Renata Cardoso
About Renata Cardoso
Renata Cardoso is a Pharmacovigilance Coordinator at Bristol-Myers Squibb in São Paulo, Brazil, with over a decade of experience in the field, including significant roles at Amgen and HRPC.
Current Role at Bristol-Myers Squibb
Renata Cardoso serves as a Pharmacovigilance Coordinator at Bristol-Myers Squibb. She has been in this role for over six years, based in Sao Paulo, Brazil. Her responsibilities likely include overseeing the detection, assessment, understanding, and prevention of adverse effects or any other drug-related problem to ensure patient safety and compliance with regulatory requirements.

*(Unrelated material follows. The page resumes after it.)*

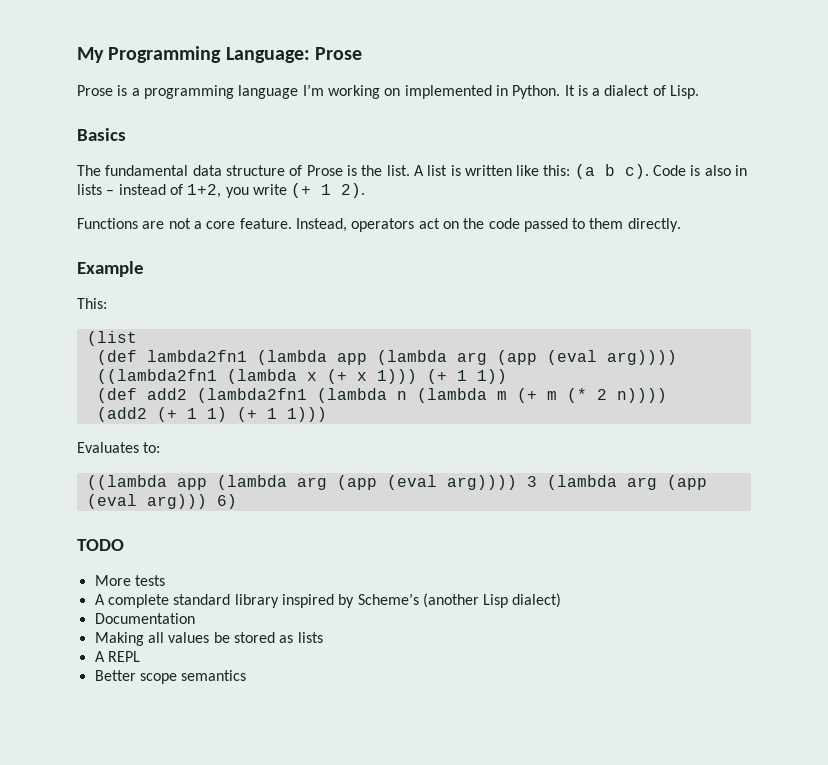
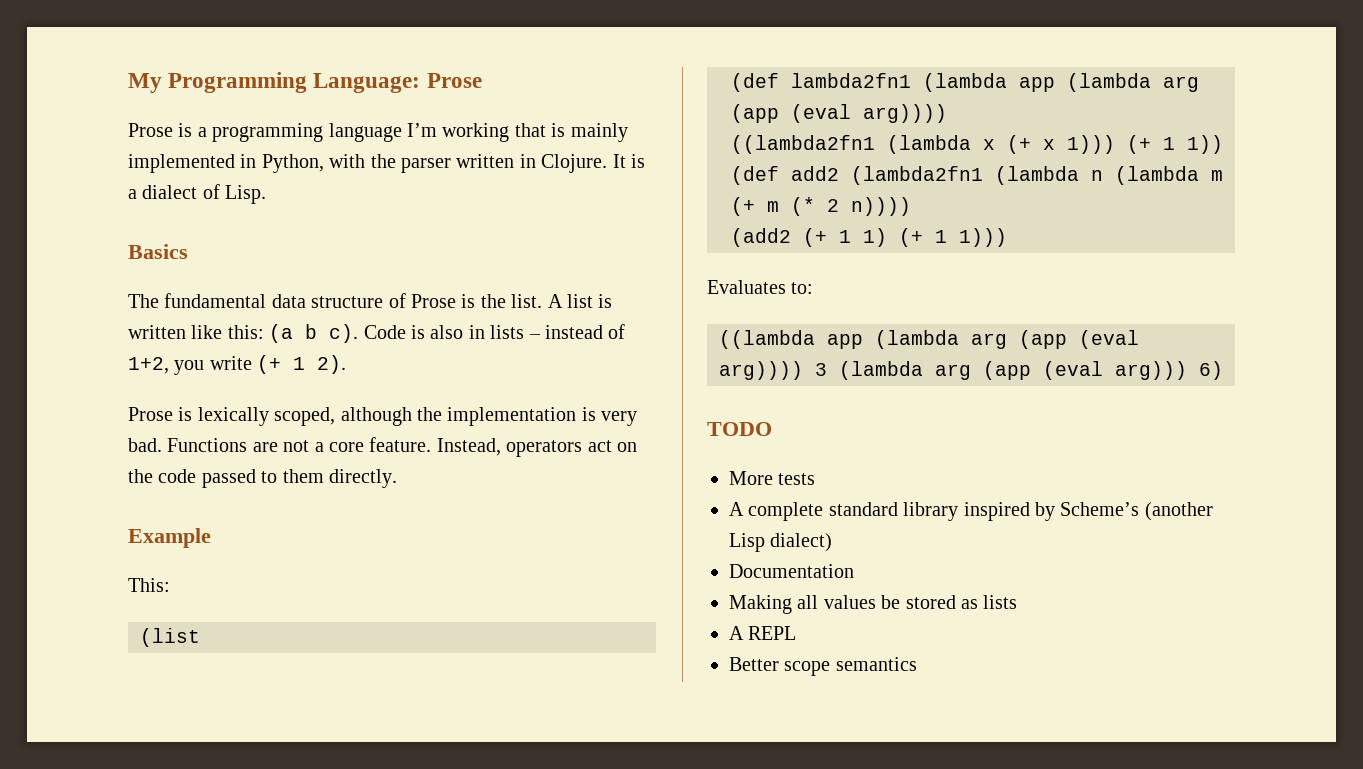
[384,85,561,99] on implemented in Python. -> [514,123,628,142] [128,154,608,173] that is mainly implemented in Python, with the parser written in Clojure.
(366, 190) none -> [128,407,638,426] [128,438,162,452] Prose is lexically scoped, although the implementation is very bad.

Professional Background at Amgen
Renata Cardoso worked at Amgen for a total of five years, where she advanced through progressively responsible positions in drug safety. Starting as a Junior Drug Safety Associate from 2012 to 2014, she was then promoted to Drug Safety Associate, where she served from 2014 to 2016. Finally, she held the position of Senior Drug Safety Associate from 2016 to 2017. Her tenure at Amgen provided her with extensive experience in drug safety and pharmacovigilance.
Early Career and Internships
Renata began her career in pharmacovigilance as an intern at Cristália Produtos Químicos Farmacêuticos Ltda in 2008, working in the Medical Affairs Department. Before that, she had an internship focusing on natural products pharmacology at UNIFESP from 2007 to 2008. These early roles provided her foundational knowledge in medical affairs and pharmacology.
Educational Background
Renata Cardoso has a diverse educational background in pharmacology and related fields. She attended Pós Graduação at Faculdades Oswaldo Cruz from 2009 to 2010 and Universidade Santo Amaro (UNISA) from 2005 to 2008. Additionally, she studied at the Universidade Federal de São Paulo (UNIFESP), which further solidified her expertise in natural products pharmacology.
Experience in Pharmacovigilance and Drug Safety
Renata Cardoso has over a decade of experience in the field of pharmacovigilance and drug safety. She has worked with national and international pharmaceutical companies, holding various roles from intern to coordinator. Her extensive experience includes working at HRPC as 'Analista de Farmacovigilância' from 2009 to 2012, and at Amgen in various capacities before joining Bristol-Myers Squibb. This extensive background has equipped her with a comprehensive understanding of pharmacovigilance processes.